> _ACTIVITY_:
Exact copy, pictures excluded: the lines from the one containing "Kia | Kaikki: 4.082 -> 4.012" to the end of the listing.

+--

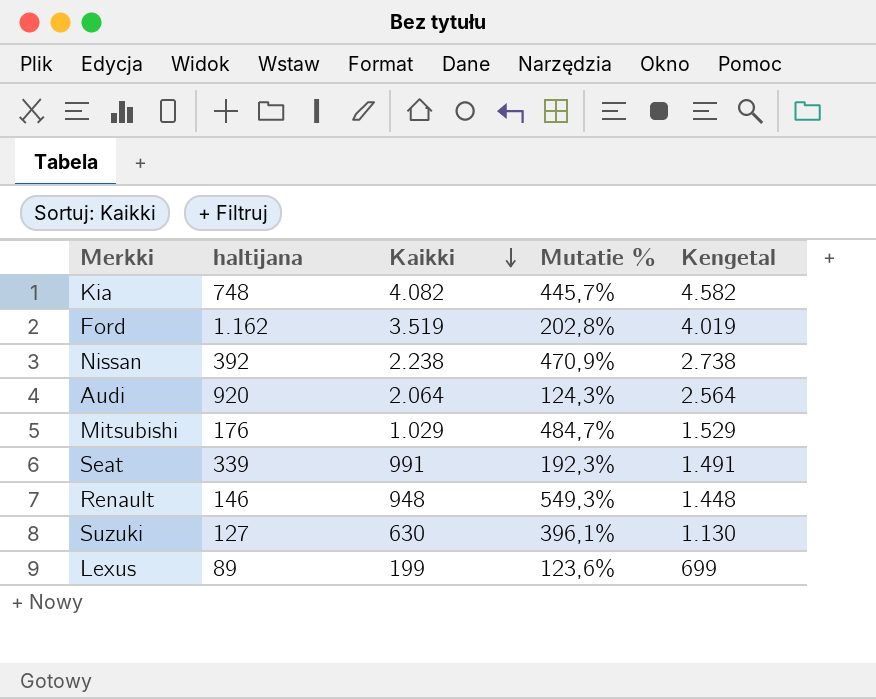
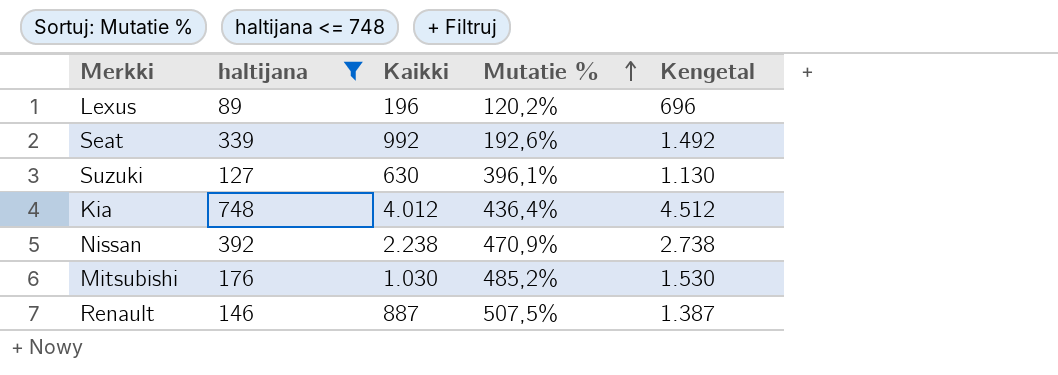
filter: none -> haltijana <= 748
row order: Kaikki descending -> Mutatie % ascending
Lexus | Kaikki: 199 -> 196
Lexus | Mutatie %: 123,6% -> 120,2%
Lexus | Kengetal: 699 -> 696
Seat | Kaikki: 991 -> 992
Seat | Mutatie %: 192,3% -> 192,6%
Seat | Kengetal: 1.491 -> 1.492
Kia | Kaikki: 4.082 -> 4.012
Kia | Mutatie %: 445,7% -> 436,4%
Kia | Kengetal: 4.582 -> 4.512
Mitsubishi | Kaikki: 1.029 -> 1.030
Mitsubishi | Mutatie %: 484,7% -> 485,2%
Mitsubishi | Kengetal: 1.529 -> 1.530
Renault | Kaikki: 948 -> 887
Renault | Mutatie %: 549,3% -> 507,5%
Renault | Kengetal: 1.448 -> 1.387

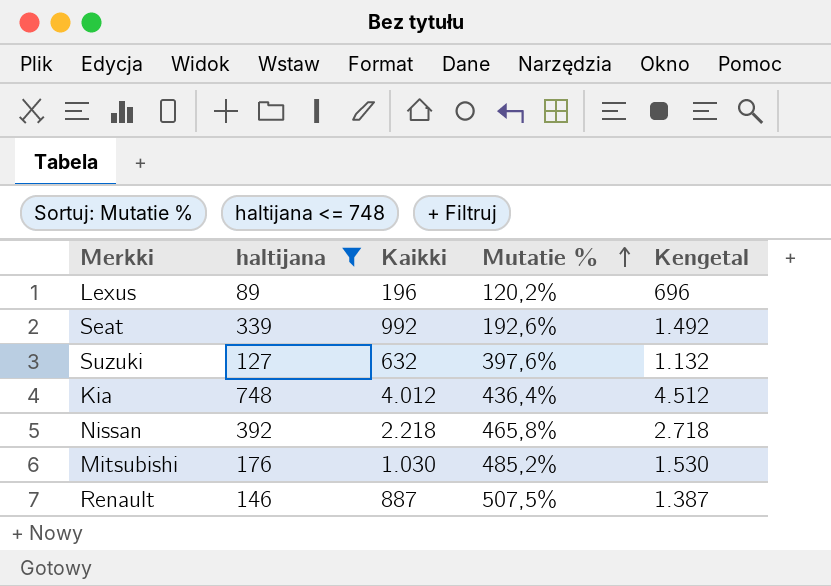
Suzuki | Kaikki: 630 -> 632
Suzuki | Mutatie %: 396,1% -> 397,6%
Suzuki | Kengetal: 1.130 -> 1.132
Nissan | Kaikki: 2.238 -> 2.218
Nissan | Mutatie %: 470,9% -> 465,8%
Nissan | Kengetal: 2.738 -> 2.718

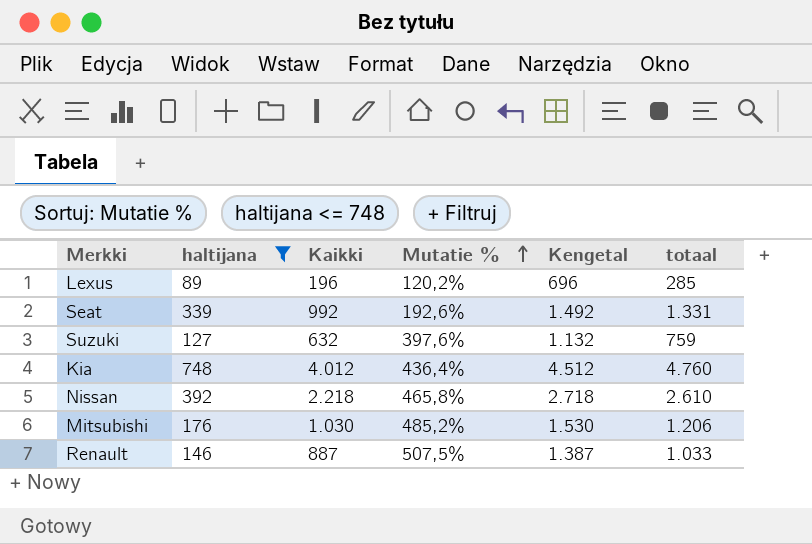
column totaal | formula: none -> [haltijana] + [Kaikki]

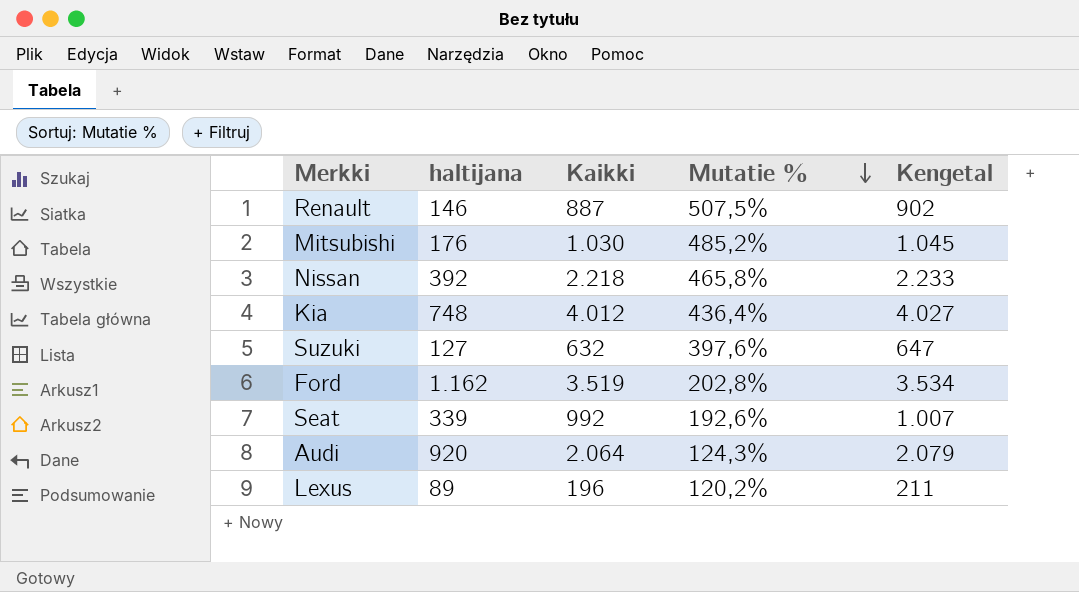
filter: haltijana <= 748 -> none
row order: Mutatie % ascending -> Mutatie % descending
column totaal | formula: [haltijana] + [Kaikki] -> none
column Kengetal | formula: [Kaikki] + 500 -> [Kaikki] + 15

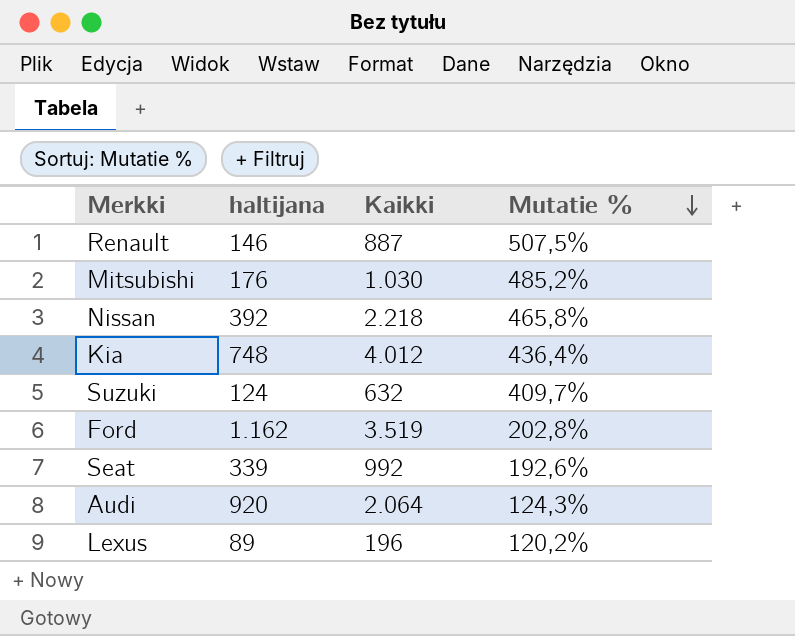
column Kengetal | formula: [Kaikki] + 15 -> none
Suzuki | haltijana: 127 -> 124
Suzuki | Mutatie %: 397,6% -> 409,7%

+--

> _OUTPUT OF THE TASK_:
Kia | Kaikki: 4.082 -> 4.012
Kia | Mutatie %: 445,7% -> 436,4%
Kia | Kengetal: 4.582 -> 4.512
Mitsubishi | Kaikki: 1.029 -> 1.030
Mitsubishi | Mutatie %: 484,7% -> 485,2%
Mitsubishi | Kengetal: 1.529 -> 1.530
Renault | Kaikki: 948 -> 887
Renault | Mutatie %: 549,3% -> 507,5%
Renault | Kengetal: 1.448 -> 1.387

Suzuki | Kaikki: 630 -> 632
Suzuki | Mutatie %: 396,1% -> 397,6%
Suzuki | Kengetal: 1.130 -> 1.132
Nissan | Kaikki: 2.238 -> 2.218
Nissan | Mutatie %: 470,9% -> 465,8%
Nissan | Kengetal: 2.738 -> 2.718

column totaal | formula: none -> [haltijana] + [Kaikki]

filter: haltijana <= 748 -> none
row order: Mutatie % ascending -> Mutatie % descending
column totaal | formula: [haltijana] + [Kaikki] -> none
column Kengetal | formula: [Kaikki] + 500 -> [Kaikki] + 15

column Kengetal | formula: [Kaikki] + 15 -> none
Suzuki | haltijana: 127 -> 124
Suzuki | Mutatie %: 397,6% -> 409,7%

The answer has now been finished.